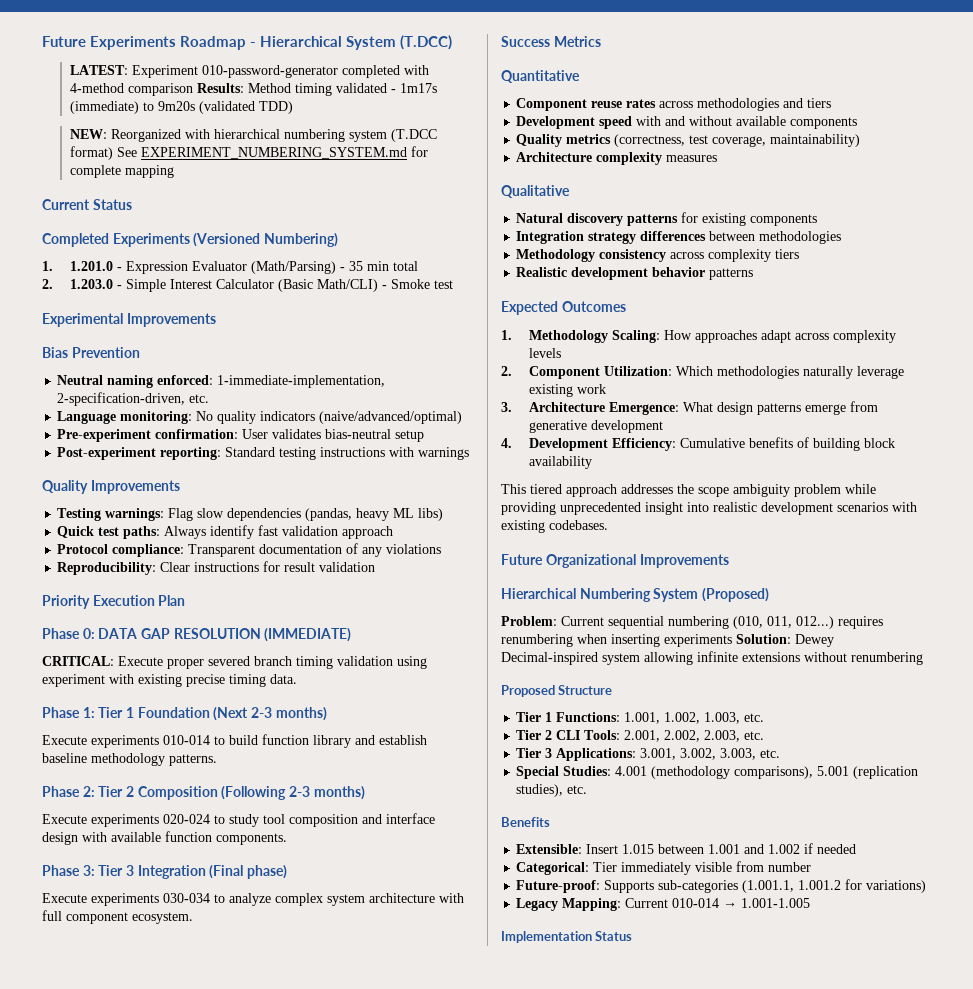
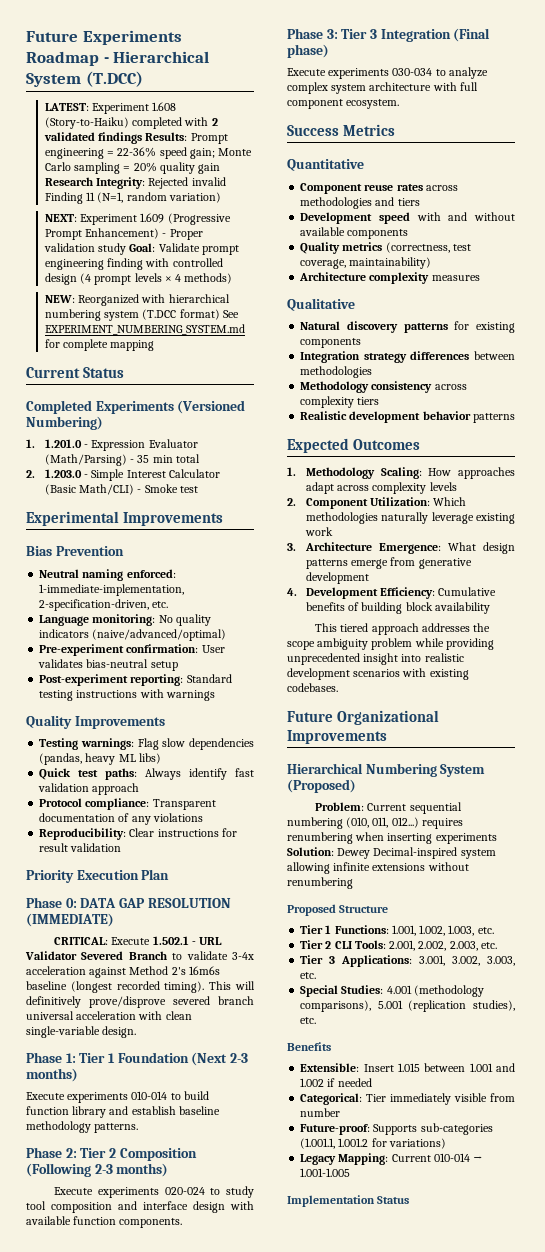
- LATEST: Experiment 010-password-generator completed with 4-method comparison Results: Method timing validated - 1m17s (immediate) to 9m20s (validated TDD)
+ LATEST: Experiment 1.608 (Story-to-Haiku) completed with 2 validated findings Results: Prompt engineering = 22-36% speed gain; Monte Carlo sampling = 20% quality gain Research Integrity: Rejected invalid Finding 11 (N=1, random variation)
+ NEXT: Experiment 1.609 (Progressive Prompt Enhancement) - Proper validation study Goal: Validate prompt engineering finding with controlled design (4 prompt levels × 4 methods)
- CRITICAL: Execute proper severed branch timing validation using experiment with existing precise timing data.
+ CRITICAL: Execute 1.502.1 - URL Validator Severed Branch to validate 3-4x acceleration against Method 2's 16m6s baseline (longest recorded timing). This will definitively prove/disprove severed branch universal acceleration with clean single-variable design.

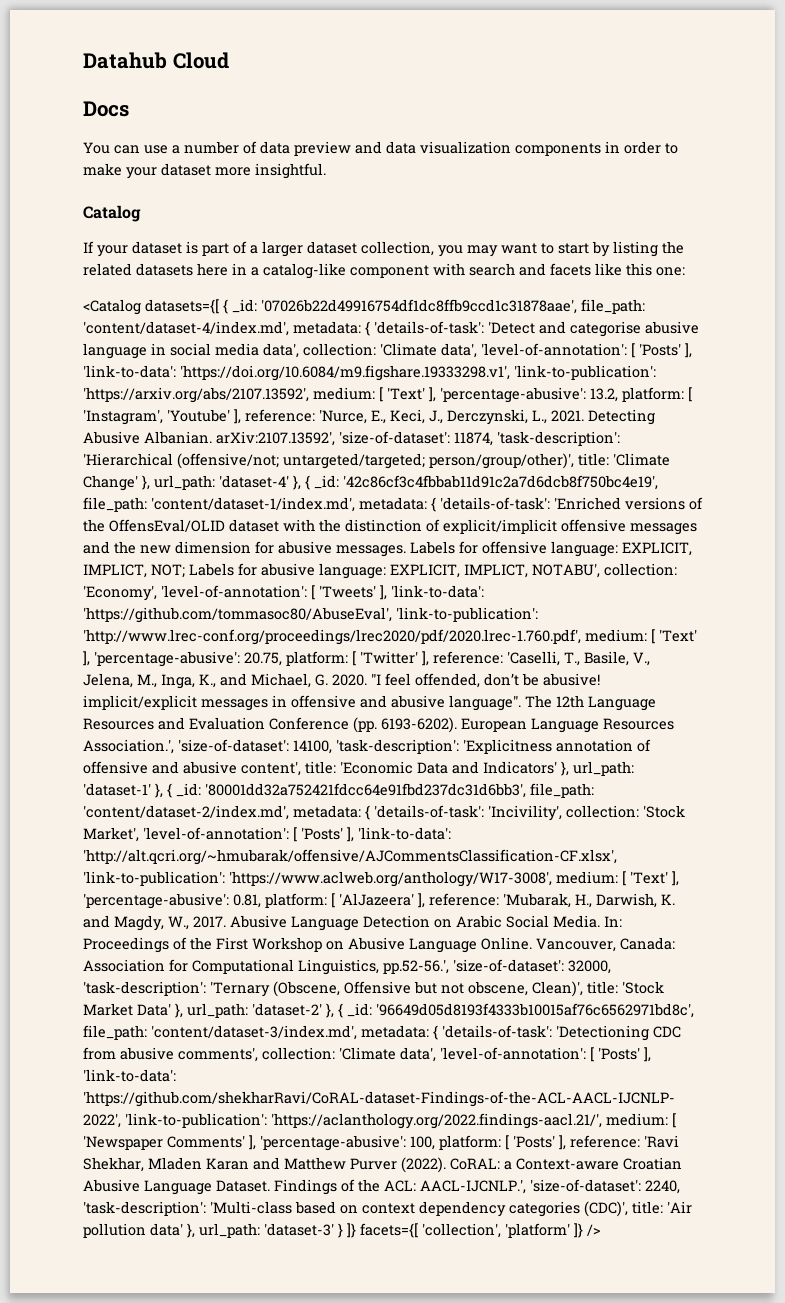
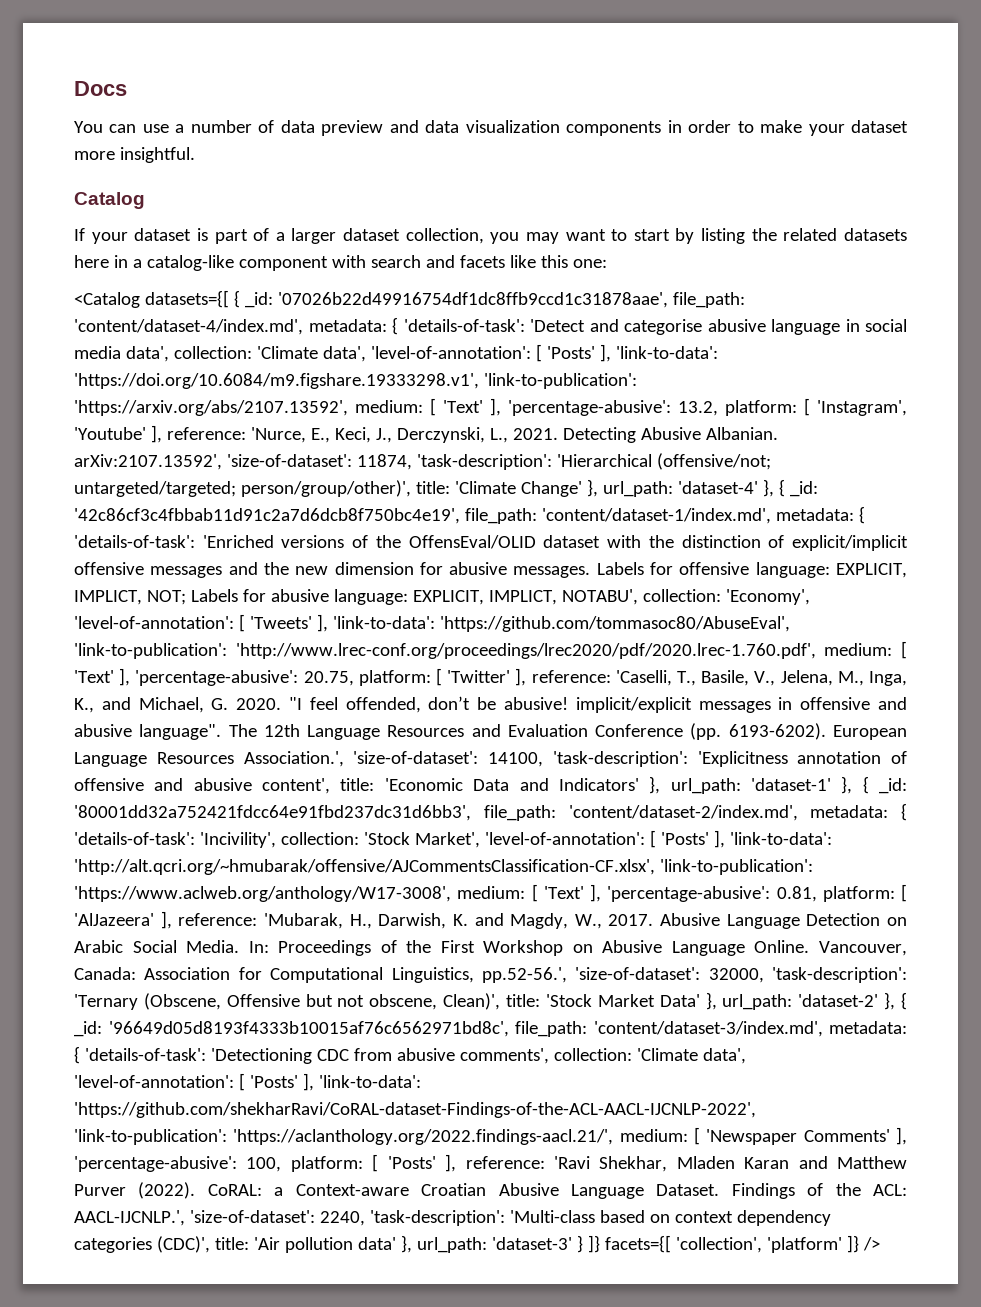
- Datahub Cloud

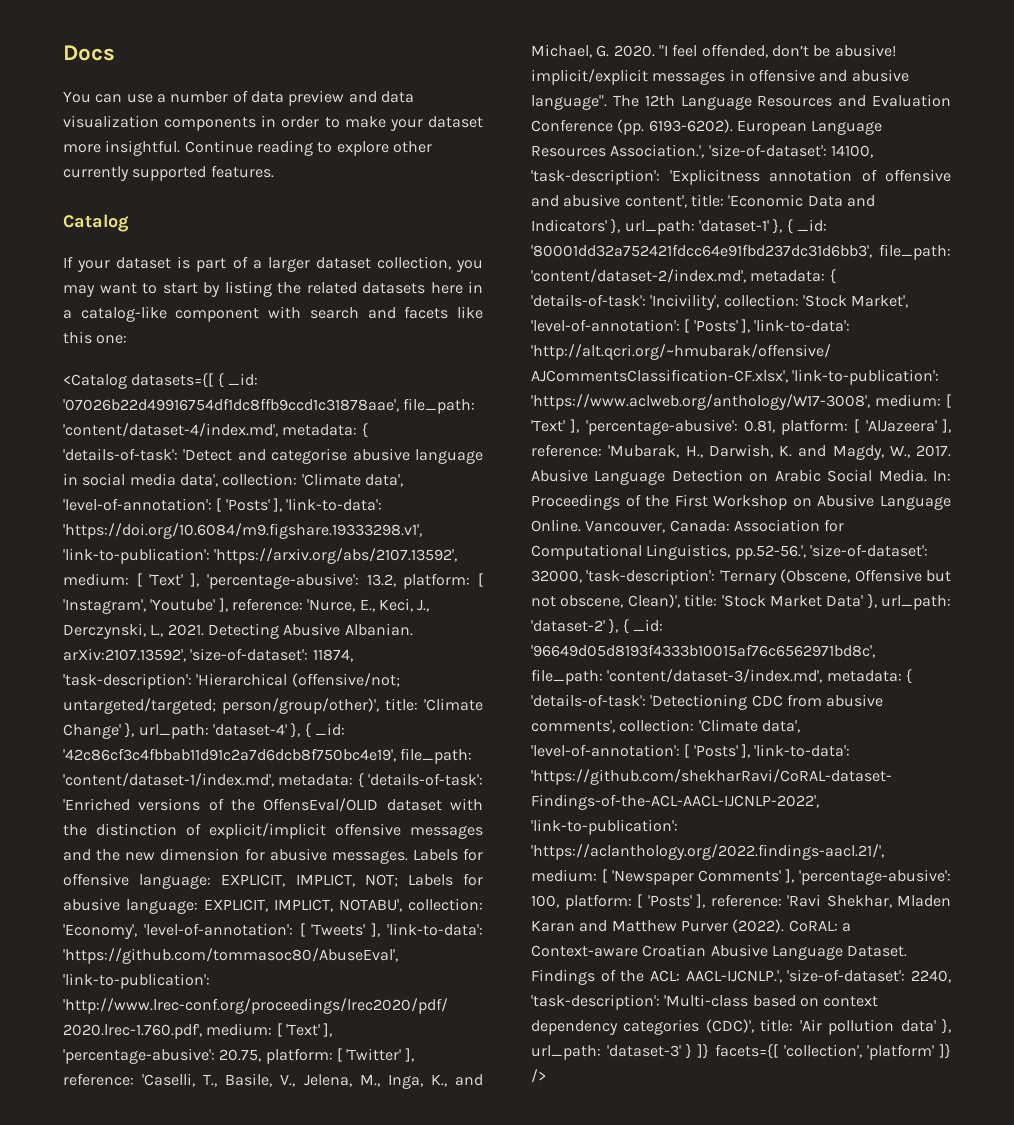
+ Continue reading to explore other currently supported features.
****
Exercise
Whatever lies between the first line of the data and the line holding "- CRITICAL: Execute", inclusive, should be repeated exactly, apart from the pictures.

Task output
- LATEST: Experiment 010-password-generator completed with 4-method comparison Results: Method timing validated - 1m17s (immediate) to 9m20s (validated TDD)
+ LATEST: Experiment 1.608 (Story-to-Haiku) completed with 2 validated findings Results: Prompt engineering = 22-36% speed gain; Monte Carlo sampling = 20% quality gain Research Integrity: Rejected invalid Finding 11 (N=1, random variation)
+ NEXT: Experiment 1.609 (Progressive Prompt Enhancement) - Proper validation study Goal: Validate prompt engineering finding with controlled design (4 prompt levels × 4 methods)
- CRITICAL: Execute proper severed branch timing validation using experiment with existing precise timing data.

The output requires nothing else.